A assistente administrativa Heloise Helena Furiski da Silva, 28, é habilitada desde 2018 e, apesar de ter CNH, sempre teve medo de dirigir. Depois de uma violência no trânsito, tudo se intensificou e ela se viu incapaz de realizar a tarefa, passando a depender do marido para ir e vir. Mas Heloise não aceitou se entregar e a busca por autonomia foi a motivação para buscar a ajuda de uma psicóloga especialista em trânsito.
“Eu tinha medo até de viajar, queria poder me teletransportar, para não precisar pegar a estrada”, conta ela. O processo de psicoterapia foi como o de “sair de um casulo”, classifica. “Aprendi sobre meus pensamentos, a pensar racionalmente e a ver a real situação. Vi que sou capaz, que não é o carro que me domina, sou eu quem domina o carro, e que sou sim capaz de dirigir. Agora, o céu é o limite”, celebra Heloise.
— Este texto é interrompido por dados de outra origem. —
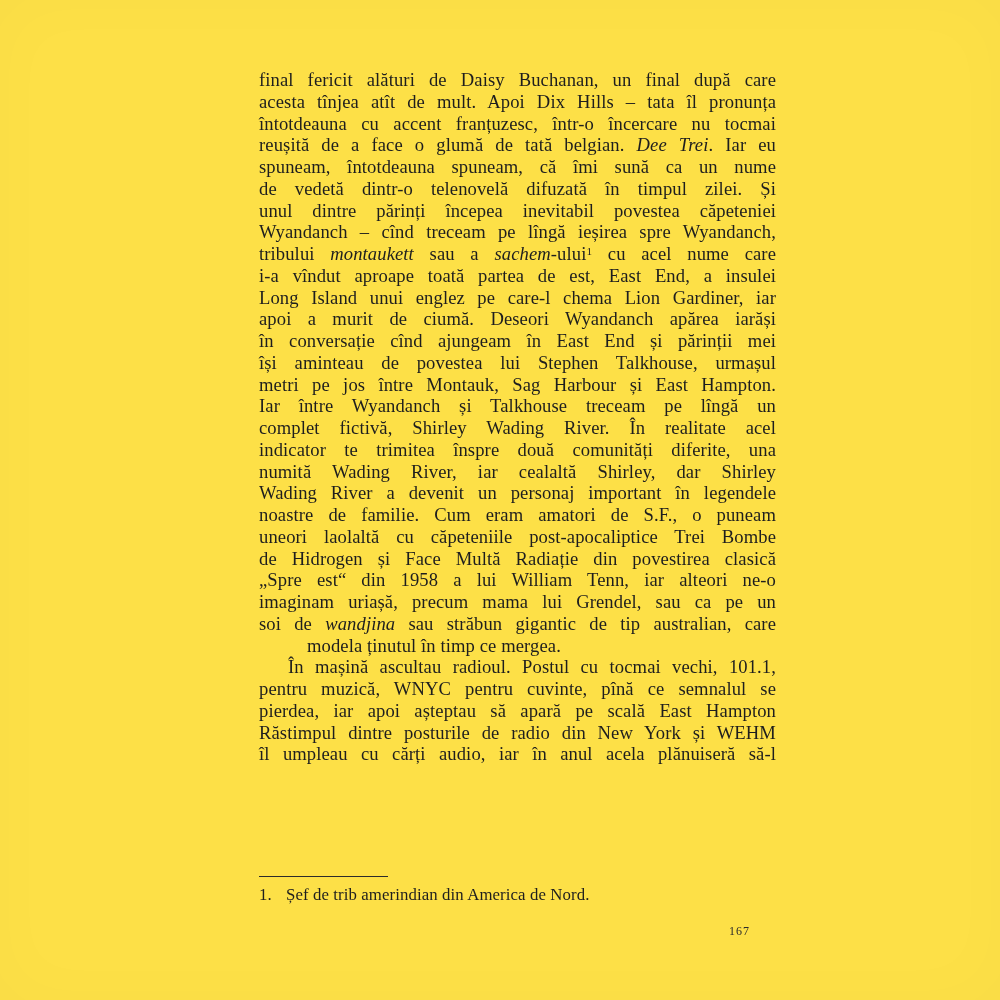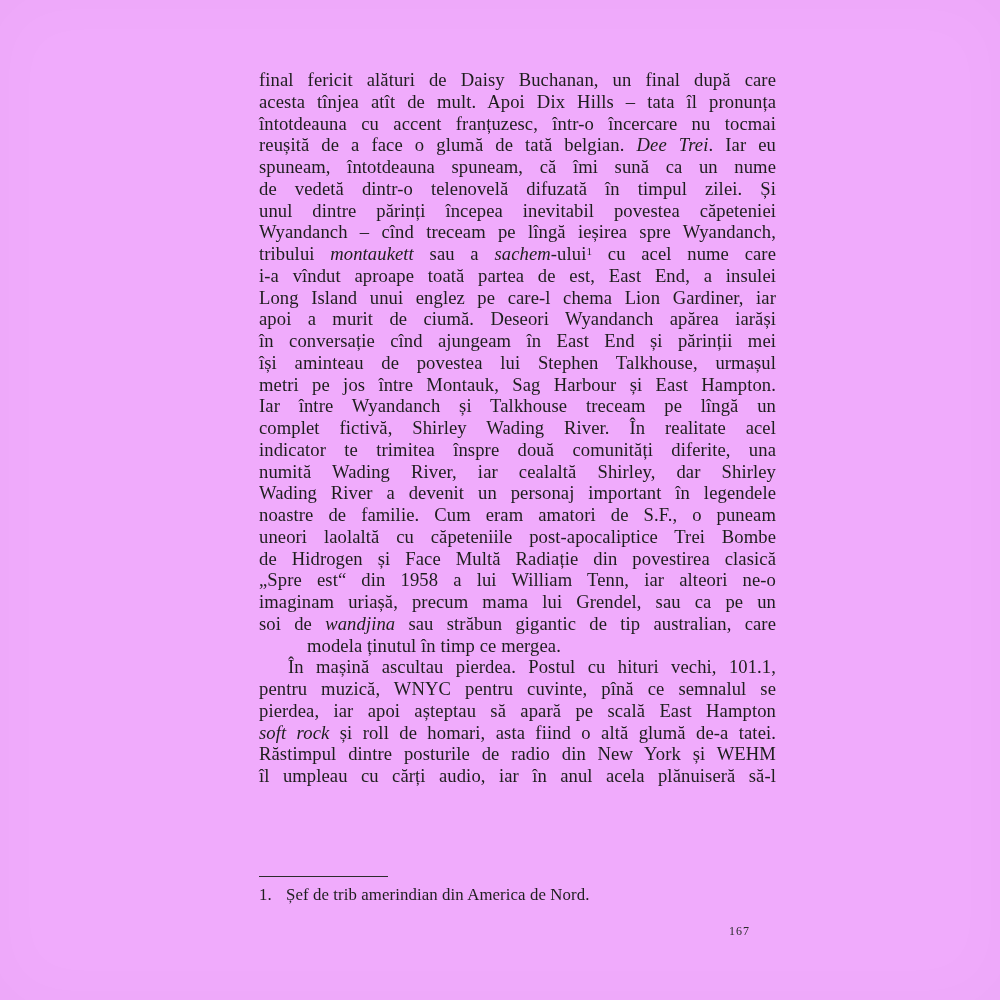--- a/index.html
+++ b/index.html
@@ -15,7 +15,7 @@
     position: relative;
     width: 1000px;
     height: 1000px;
-    background: #f0abfc;
+    background: #fde047;
     box-shadow: inset 0 0 70px rgba(0,0,0,0.02);
     font-family: "Liberation Serif", serif;
     color: #1e1e1e;

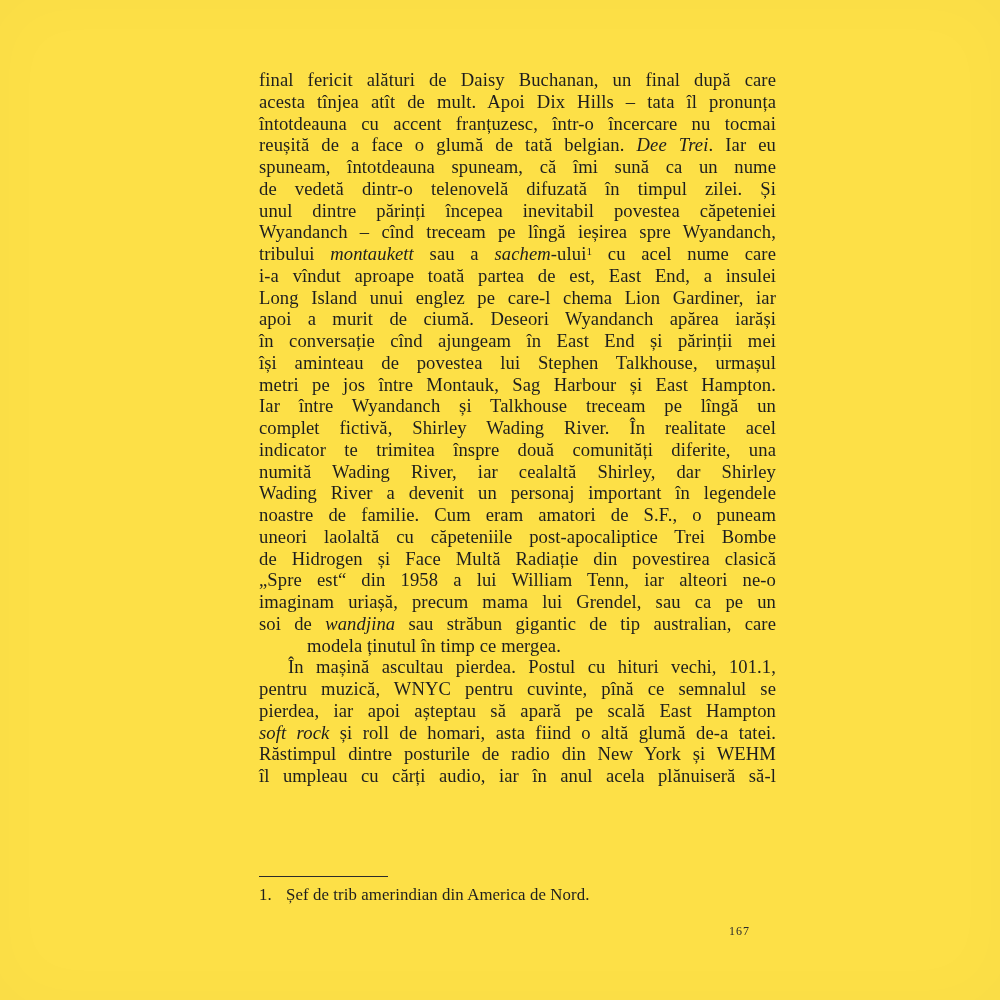--- a/index.html
+++ b/index.html
@@ -121,7 +121,7 @@
       <div class="line">imaginam uriașă, precum mama lui Grendel, sau ca pe un</div>
       <div class="line">soi de <i>wandjina</i> sau străbun gigantic de tip australian, care</div>
       <div class="line para-end">modela ținutul în timp ce mergea.</div>
-      <div class="line indent">În mașină ascultau pierdea. Postul cu hituri vechi, 101.1,</div>
+      <div class="line indent">În mașină ascultau radioul. Postul cu tocmai vechi, 101.1,</div>
       <div class="line">pentru muzică, WNYC pentru cuvinte, pînă ce semnalul se</div>
       <div class="line">pierdea, iar apoi așteptau să apară pe scală East Hampton</div>
       <div class="line"><i>soft rock</i> și roll de homari, asta fiind o altă glumă de-a tatei.</div>

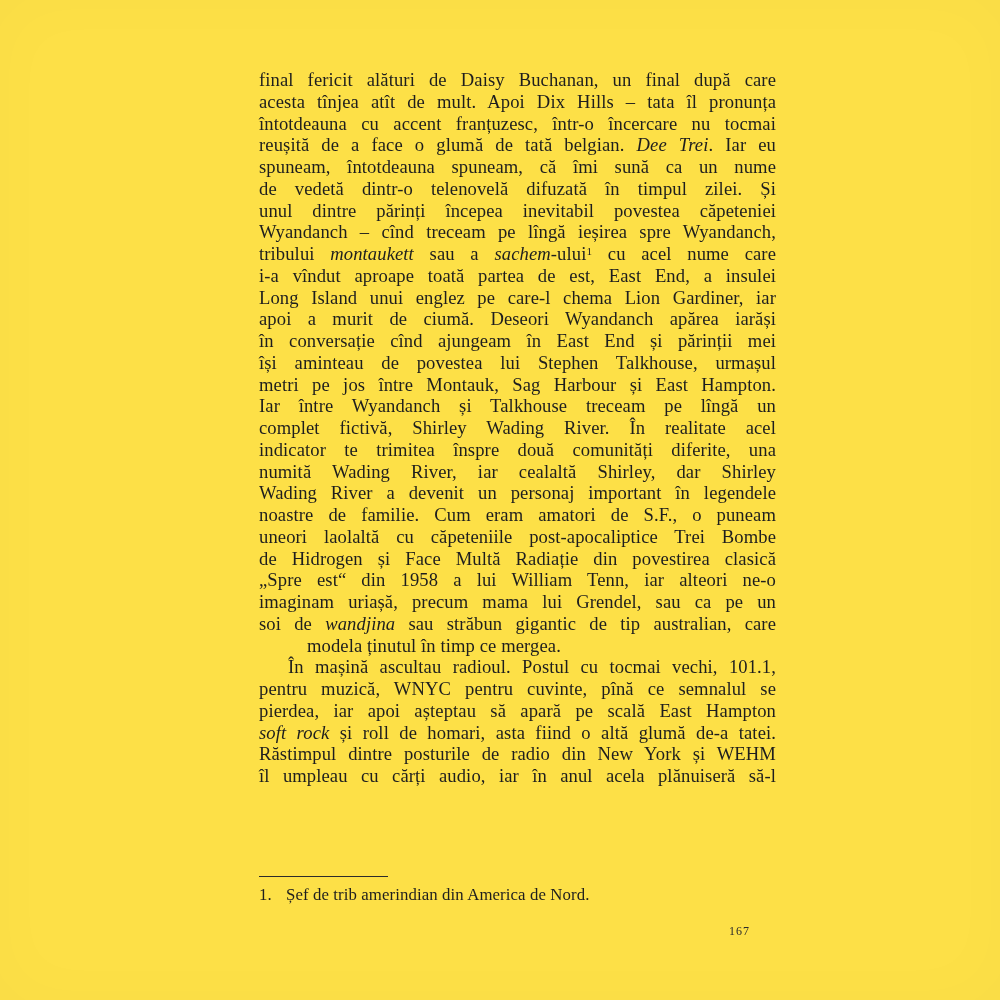--- a/index.html
+++ b/index.html
@@ -124,7 +124,6 @@
       <div class="line indent">În mașină ascultau radioul. Postul cu tocmai vechi, 101.1,</div>
       <div class="line">pentru muzică, WNYC pentru cuvinte, pînă ce semnalul se</div>
       <div class="line">pierdea, iar apoi așteptau să apară pe scală East Hampton</div>
-      <div class="line"><i>soft rock</i> și roll de homari, asta fiind o altă glumă de-a tatei.</div>
       <div class="line">Răstimpul dintre posturile de radio din New York și WEHM</div>
       <div class="line">îl umpleau cu cărți audio, iar în anul acela plănuiseră să-l</div>
     </div>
Família como rede de apoio
Estas são conquistas pessoais, mas que muitas vezes dependem do apoio de quem está ao redor. A psicóloga da Psicotran explica que o acolhimento dos parentes das pessoas que têm essa fobia é fundamental para evitar danos, inclusive, de autoimagem. “As pessoas com medo de dirigir se sentem inferiorizadas, pois acreditam ser incapazes, e não têm o entendimento de que é uma fobia e que requer tratamento”, afirma Salete.
O principal passo para a mudança é a aceitação do paciente, na avaliação da psicóloga. “Geralmente, os familiares e pessoas próximas dizem que é apenas falta de prática e essas pessoas vivem sob pressão para dirigir ou são alvos de chacota por não conseguirem. Elas passam a ter vergonha da exposição e de falar do seu medo, e acabam criando desculpas, para não enfrentarem a situação”, aponta a profissional.
Com o entendimento de todos de que é uma fobia e que ela pode ser tratada, facilita para que o paciente procure por ajuda especializada e receba o tratamento adequado. “A abordagem da Terapia Cognitivo Comportamental, escolhida pela psicóloga, ajuda o paciente a mudar sua forma de pensar em relação à fobia, permite uma reconstrução cognitiva, para que possa enfrentar as situações sem distorcer a realidade e, assim, contribui para a melhora da autoestima, da autonomia e da qualidade de vida”.